Canon 332.§1 The Roman Pontiff acquires full and supreme power in the Church when, together with episcopal consecration, he has been lawfully elected and has accepted the election. Accordingly, if he already has the episcopal character, he receives this power from the moment he accepts election to the supreme pontificate. If he does not have the episcopal character, he is immediately to be ordained Bishop.

§2 Should it happen that the Roman Pontiff resigns from his office, it is required for validity that the resignation be freely made and properly manifested, but it is not necessary that it be accepted by anyone.
Canon 333.§1 By virtue of his office, the Roman Pontiff not only has power over the universal Church, but also has pre-eminent ordinary power over all particular Churches and their groupings. This reinforces and defends the proper, ordinary and immediate power which the Bishops have in the particular Churches entrusted to their care.

§2 The Roman Pontiff, in fulfilling his office as supreme Pastor of the Church, is always joined in full communion with the other Bishops, and indeed with the whole Church. He has the right, however, to determine, according to the needs of the Church, whether this office is to be exercised in a personal or in a collegial manner.

§3 There is neither appeal nor recourse against a judgement or a decree of the Roman
Pontiff.
Canon 334.The Bishops are available to the Roman Pontiff in the exercise of his office, to cooperate with him in various ways, among which is the synod of Bishops.

Cardinals also assist him, as do other persons and, according to the needs of the time, various institutes; all these persons and institutes fulfil their offices in his name and by his authority, for the good of all the Churches, in accordance with the norms determined by law.
Canon 335.When the Roman See is vacant, or completely impeded, no innovation is to be made in the governance of the universal Church. The special laws enacted for these circumstances are to be observed.
Canon 336.The head of the College of Bishops is the Supreme Pontiff, and its members are the Bishops by virtue of their sacramental consecration and hierarchical communion with the head of the College and its members. This College of Bishops, in which the apostolic body abides in an unbroken manner, is, in union with its head and never without this head, also the subject of supreme and full power over the universal Church.
Canon 337.§1 The College of Bishops exercises its power over the universal Church in solemn form in an Ecumenical Council.

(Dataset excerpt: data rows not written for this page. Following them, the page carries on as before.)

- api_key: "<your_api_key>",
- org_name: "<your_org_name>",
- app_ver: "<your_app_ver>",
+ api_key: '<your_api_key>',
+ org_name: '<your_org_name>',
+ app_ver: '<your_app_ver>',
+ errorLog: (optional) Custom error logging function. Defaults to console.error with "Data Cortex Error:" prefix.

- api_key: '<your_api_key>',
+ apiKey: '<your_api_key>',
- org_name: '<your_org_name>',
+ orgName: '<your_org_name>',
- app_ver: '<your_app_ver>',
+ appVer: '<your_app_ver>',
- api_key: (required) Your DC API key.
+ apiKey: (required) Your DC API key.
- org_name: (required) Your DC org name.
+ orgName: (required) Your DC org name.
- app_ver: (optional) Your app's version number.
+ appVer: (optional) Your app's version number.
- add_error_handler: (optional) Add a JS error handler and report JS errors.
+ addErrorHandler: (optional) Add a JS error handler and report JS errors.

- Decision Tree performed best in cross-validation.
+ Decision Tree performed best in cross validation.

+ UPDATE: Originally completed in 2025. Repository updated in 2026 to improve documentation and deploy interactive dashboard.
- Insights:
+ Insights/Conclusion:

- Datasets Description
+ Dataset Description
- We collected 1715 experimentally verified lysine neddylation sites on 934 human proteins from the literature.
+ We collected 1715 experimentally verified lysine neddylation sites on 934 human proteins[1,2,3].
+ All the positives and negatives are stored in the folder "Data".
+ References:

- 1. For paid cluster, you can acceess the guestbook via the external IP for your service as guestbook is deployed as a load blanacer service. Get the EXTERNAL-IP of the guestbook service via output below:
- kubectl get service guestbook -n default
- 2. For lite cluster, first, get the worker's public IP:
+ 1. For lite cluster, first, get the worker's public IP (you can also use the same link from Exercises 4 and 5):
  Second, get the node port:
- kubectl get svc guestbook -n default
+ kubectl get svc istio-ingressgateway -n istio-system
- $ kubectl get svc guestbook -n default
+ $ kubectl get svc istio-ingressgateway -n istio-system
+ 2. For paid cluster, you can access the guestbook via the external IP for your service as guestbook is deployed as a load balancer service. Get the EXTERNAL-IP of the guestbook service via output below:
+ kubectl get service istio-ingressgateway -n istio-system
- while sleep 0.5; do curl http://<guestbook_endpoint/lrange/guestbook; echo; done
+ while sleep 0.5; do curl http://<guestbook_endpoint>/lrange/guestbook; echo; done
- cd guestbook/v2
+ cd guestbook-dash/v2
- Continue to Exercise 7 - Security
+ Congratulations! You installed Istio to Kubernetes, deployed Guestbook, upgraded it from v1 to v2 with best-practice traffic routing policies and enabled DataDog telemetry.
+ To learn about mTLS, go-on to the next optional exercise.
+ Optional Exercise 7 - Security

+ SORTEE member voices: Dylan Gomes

§2 It exercises this same power by the united action of the Bishops dispersed throughout the world, when this action is as such proclaimed or freely accepted by the Roman Pontiff, so that it becomes a truly collegial act.

§3 It belongs to the Roman Pontiff to select and promote, according to the needs of the Church, ways in which the College of Bishops can exercise its office in respect of the universal Church in a collegial manner.
Canon 338.§1 It is the prerogative of the Roman Pontiff alone to summon an Ecumenical Council, to preside over it personally or through others, to transfer, suspend or dissolve the Council, and to approve its decrees.

§2 It is also the prerogative of the Roman Pontiff to determine the matters to be dealt with in the Council, and to establish the order to be observed. The Fathers of the Council may add other matters to those proposed by the Roman Pontiff, but these must be approved by the Roman Pontiff .
Canon 339.§1 All Bishops, but only Bishops who are members of the College of Bishops, have the right and the obligation to be present at an Ecumenical Council with a deliberative vote.

§2 Some others besides, who do not have the episcopal dignity, can be summoned to an Ecumenical Council by the supreme authority in the Church, to whom it belongs to determine what part they take in the Council.
Canon 340.If the Apostolic See should become vacant during the celebration of the
Council, it is by virtue of the law itself suspended until the new Supreme Pontiff either orders it to continue or dissolves it.
Canon 341.§1 The decrees of an Ecumenical Council do not oblige unless they are approved by the Roman Pontiff as well as by the Fathers of the Council, confirmed by the Roman Pontiff and promulgated by his direction.

§2 If they are to have binding force, the same confirmation and promulgation is required for decrees which the College of Bishops issues by truly collegial actions in another manner introduced or freely accepted by the Roman Pontiff.